§ Aim of the exercise
A picture-free, exact copy of all the records below is the goal.

Web interface edit records

[Start of section]

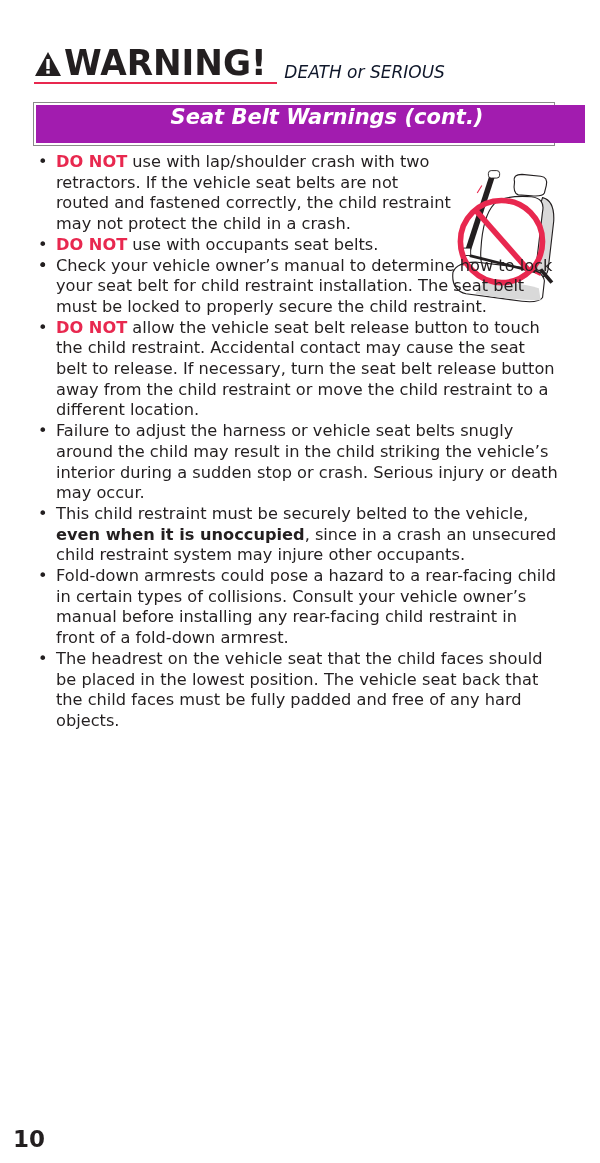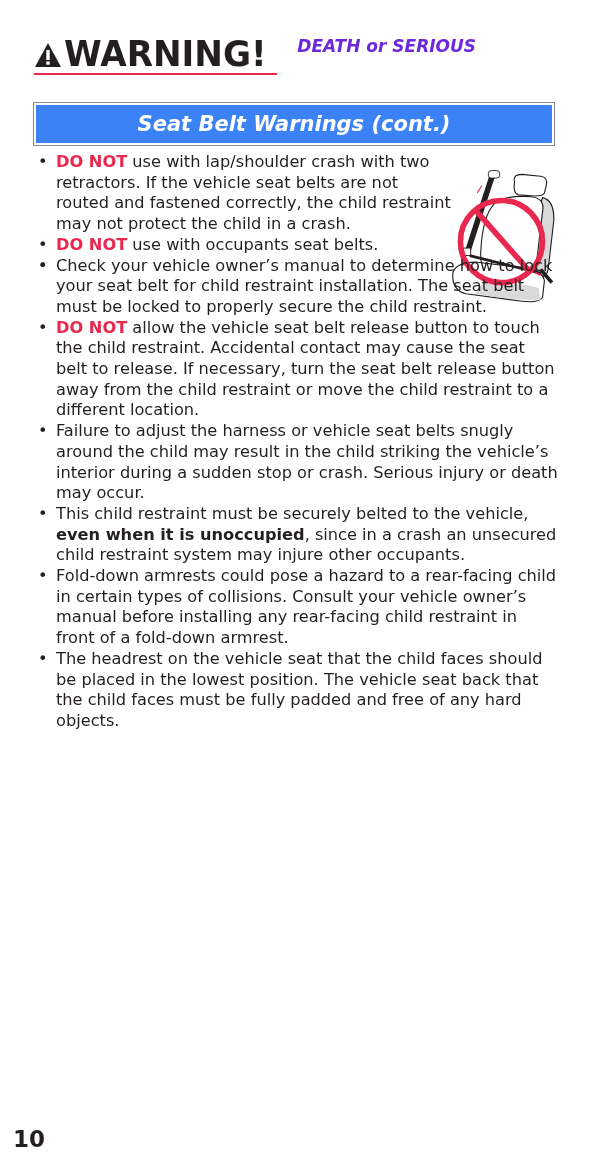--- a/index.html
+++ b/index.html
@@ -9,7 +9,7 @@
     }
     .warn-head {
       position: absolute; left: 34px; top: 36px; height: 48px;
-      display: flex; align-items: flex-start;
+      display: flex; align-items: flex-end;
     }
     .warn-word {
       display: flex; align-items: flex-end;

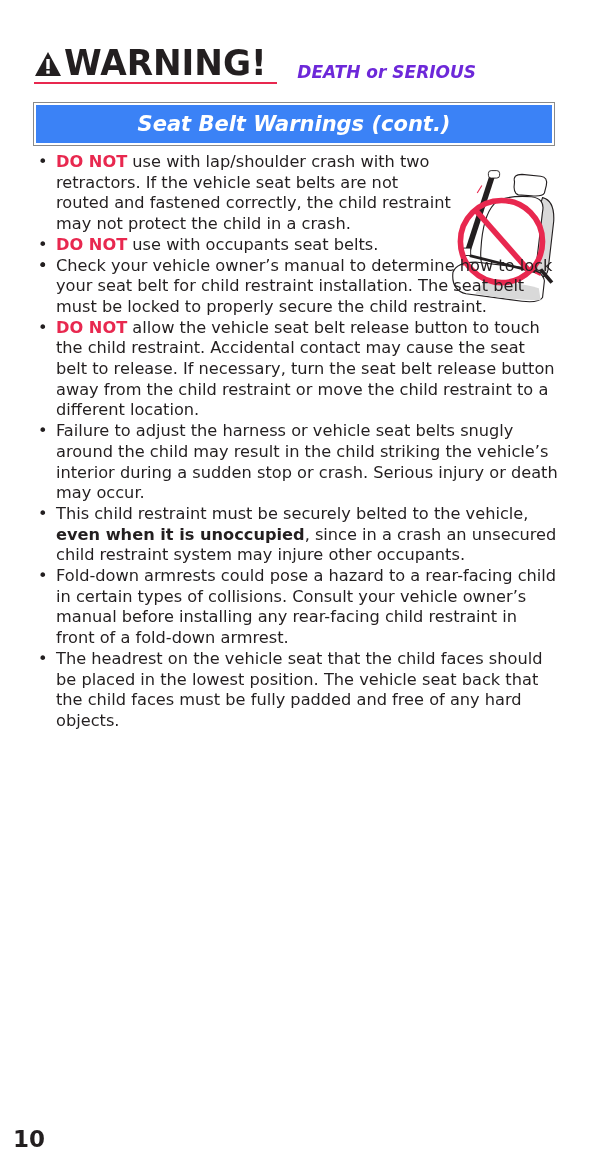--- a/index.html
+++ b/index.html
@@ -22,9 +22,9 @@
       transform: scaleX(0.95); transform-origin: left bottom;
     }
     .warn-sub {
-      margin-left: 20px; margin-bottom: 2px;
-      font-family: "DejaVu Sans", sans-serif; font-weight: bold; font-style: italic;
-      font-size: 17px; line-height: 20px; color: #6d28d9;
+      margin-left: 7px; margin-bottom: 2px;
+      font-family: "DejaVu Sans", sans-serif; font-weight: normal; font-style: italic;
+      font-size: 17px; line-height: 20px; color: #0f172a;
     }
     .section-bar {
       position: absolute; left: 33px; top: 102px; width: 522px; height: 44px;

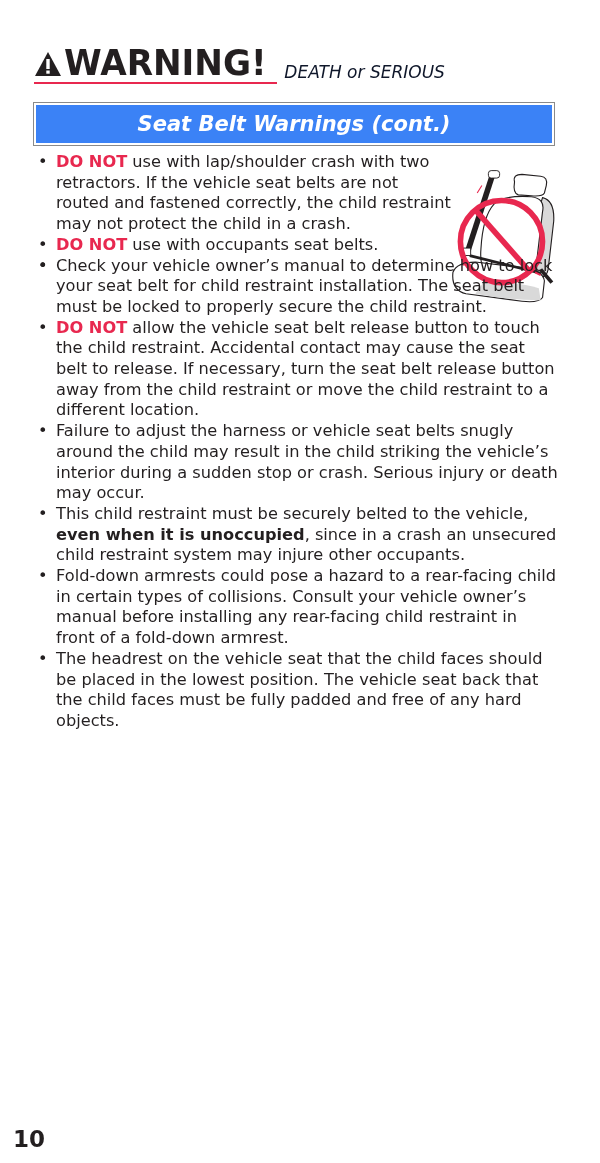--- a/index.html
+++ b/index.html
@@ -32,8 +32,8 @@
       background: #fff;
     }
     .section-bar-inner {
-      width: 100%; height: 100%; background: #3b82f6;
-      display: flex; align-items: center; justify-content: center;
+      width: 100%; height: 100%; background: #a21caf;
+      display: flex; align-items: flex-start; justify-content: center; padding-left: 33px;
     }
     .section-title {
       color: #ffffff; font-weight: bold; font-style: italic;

[End of section]

§ Task answer
--- a/index.html
+++ b/index.html
@@ -9,7 +9,7 @@
     }
     .warn-head {
       position: absolute; left: 34px; top: 36px; height: 48px;
-      display: flex; align-items: flex-start;
+      display: flex; align-items: flex-end;
     }
     .warn-word {
       display: flex; align-items: flex-end;

--- a/index.html
+++ b/index.html
@@ -22,9 +22,9 @@
       transform: scaleX(0.95); transform-origin: left bottom;
     }
     .warn-sub {
-      margin-left: 20px; margin-bottom: 2px;
-      font-family: "DejaVu Sans", sans-serif; font-weight: bold; font-style: italic;
-      font-size: 17px; line-height: 20px; color: #6d28d9;
+      margin-left: 7px; margin-bottom: 2px;
+      font-family: "DejaVu Sans", sans-serif; font-weight: normal; font-style: italic;
+      font-size: 17px; line-height: 20px; color: #0f172a;
     }
     .section-bar {
       position: absolute; left: 33px; top: 102px; width: 522px; height: 44px;

--- a/index.html
+++ b/index.html
@@ -32,8 +32,8 @@
       background: #fff;
     }
     .section-bar-inner {
-      width: 100%; height: 100%; background: #3b82f6;
-      display: flex; align-items: center; justify-content: center;
+      width: 100%; height: 100%; background: #a21caf;
+      display: flex; align-items: flex-start; justify-content: center; padding-left: 33px;
     }
     .section-title {
       color: #ffffff; font-weight: bold; font-style: italic;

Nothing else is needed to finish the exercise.